**PROBLEM DETAILS:**
Would you transcribe word for word every line from the one containing "width: 26px;" to the end of the data, both ends included, and leave out the rest?
━━━ LISTED RECORDS ━━━
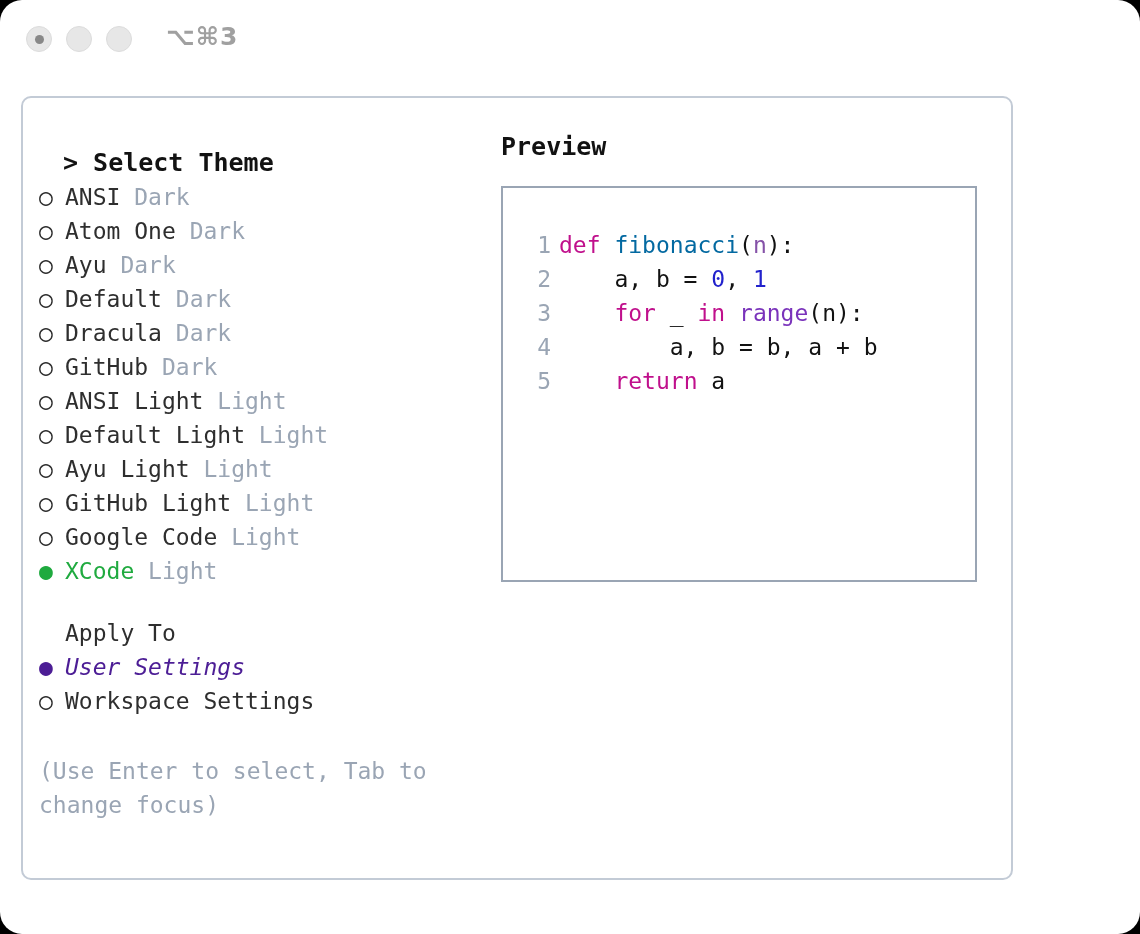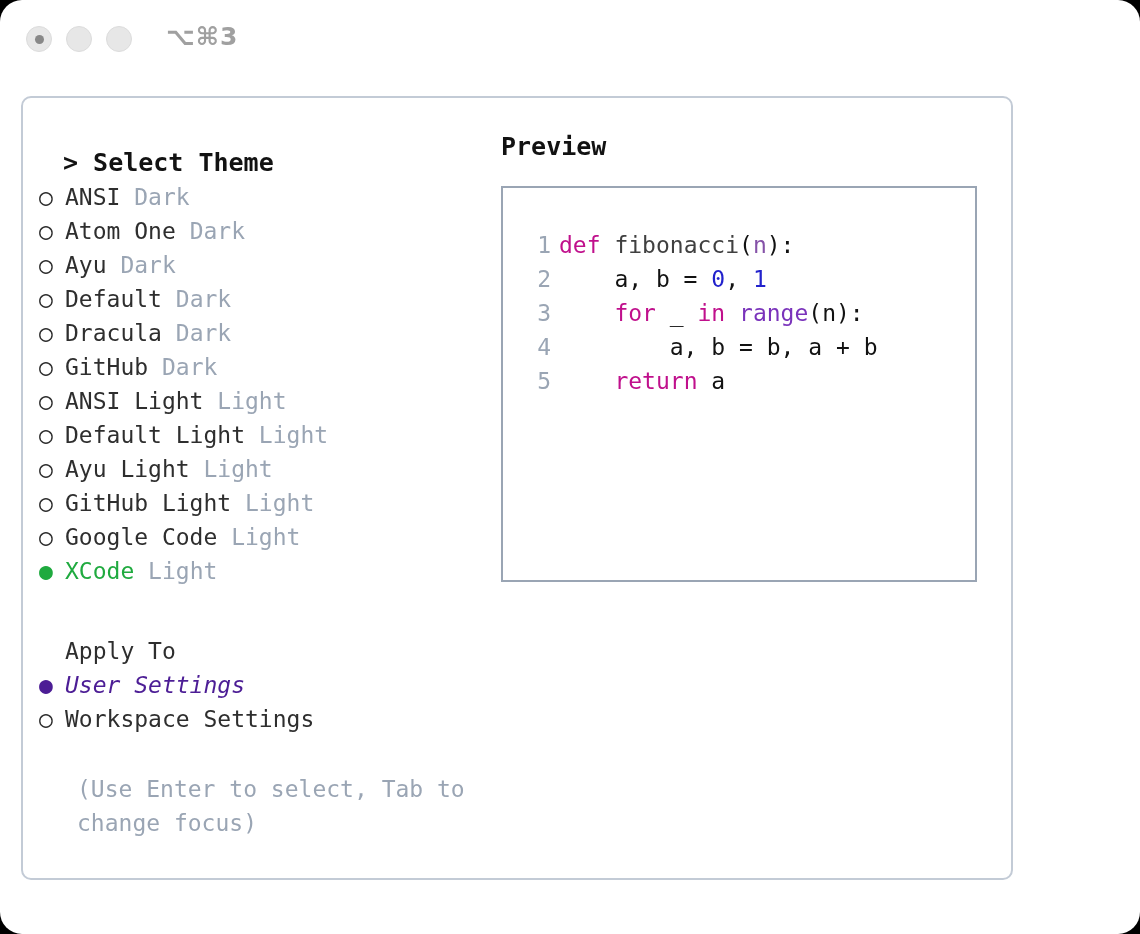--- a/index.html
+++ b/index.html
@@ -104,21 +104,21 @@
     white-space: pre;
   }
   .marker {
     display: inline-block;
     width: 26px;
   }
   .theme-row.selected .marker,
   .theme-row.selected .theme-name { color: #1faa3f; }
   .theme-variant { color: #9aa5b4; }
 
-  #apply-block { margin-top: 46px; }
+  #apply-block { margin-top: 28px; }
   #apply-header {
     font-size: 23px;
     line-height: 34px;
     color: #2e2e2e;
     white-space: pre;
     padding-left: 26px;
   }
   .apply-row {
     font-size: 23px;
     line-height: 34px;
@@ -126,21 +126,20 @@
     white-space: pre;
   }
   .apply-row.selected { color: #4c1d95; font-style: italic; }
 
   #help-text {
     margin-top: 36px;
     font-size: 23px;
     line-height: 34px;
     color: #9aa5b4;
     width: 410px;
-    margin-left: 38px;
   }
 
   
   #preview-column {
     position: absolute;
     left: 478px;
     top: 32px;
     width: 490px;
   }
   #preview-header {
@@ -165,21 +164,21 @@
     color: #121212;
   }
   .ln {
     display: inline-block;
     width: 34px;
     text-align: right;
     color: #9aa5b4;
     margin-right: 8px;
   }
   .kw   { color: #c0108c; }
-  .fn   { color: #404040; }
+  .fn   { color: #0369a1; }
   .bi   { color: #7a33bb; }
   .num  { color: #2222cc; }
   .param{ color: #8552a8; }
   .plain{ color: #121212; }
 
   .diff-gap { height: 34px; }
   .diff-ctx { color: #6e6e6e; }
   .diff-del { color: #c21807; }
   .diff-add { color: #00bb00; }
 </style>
━━━
**REPLY:**
     width: 26px;
   }
   .theme-row.selected .marker,
   .theme-row.selected .theme-name { color: #1faa3f; }
   .theme-variant { color: #9aa5b4; }
 
-  #apply-block { margin-top: 46px; }
+  #apply-block { margin-top: 28px; }
   #apply-header {
     font-size: 23px;
     line-height: 34px;
     color: #2e2e2e;
     white-space: pre;
     padding-left: 26px;
   }
   .apply-row {
     font-size: 23px;
     line-height: 34px;
@@ -126,21 +126,20 @@
     white-space: pre;
   }
   .apply-row.selected { color: #4c1d95; font-style: italic; }
 
   #help-text {
     margin-top: 36px;
     font-size: 23px;
     line-height: 34px;
     color: #9aa5b4;
     width: 410px;
-    margin-left: 38px;
   }
 
   
   #preview-column {
     position: absolute;
     left: 478px;
     top: 32px;
     width: 490px;
   }
   #preview-header {
@@ -165,21 +164,21 @@
     color: #121212;
   }
   .ln {
     display: inline-block;
     width: 34px;
     text-align: right;
     color: #9aa5b4;
     margin-right: 8px;
   }
   .kw   { color: #c0108c; }
-  .fn   { color: #404040; }
+  .fn   { color: #0369a1; }
   .bi   { color: #7a33bb; }
   .num  { color: #2222cc; }
   .param{ color: #8552a8; }
   .plain{ color: #121212; }
 
   .diff-gap { height: 34px; }
   .diff-ctx { color: #6e6e6e; }
   .diff-del { color: #c21807; }
   .diff-add { color: #00bb00; }
 </style>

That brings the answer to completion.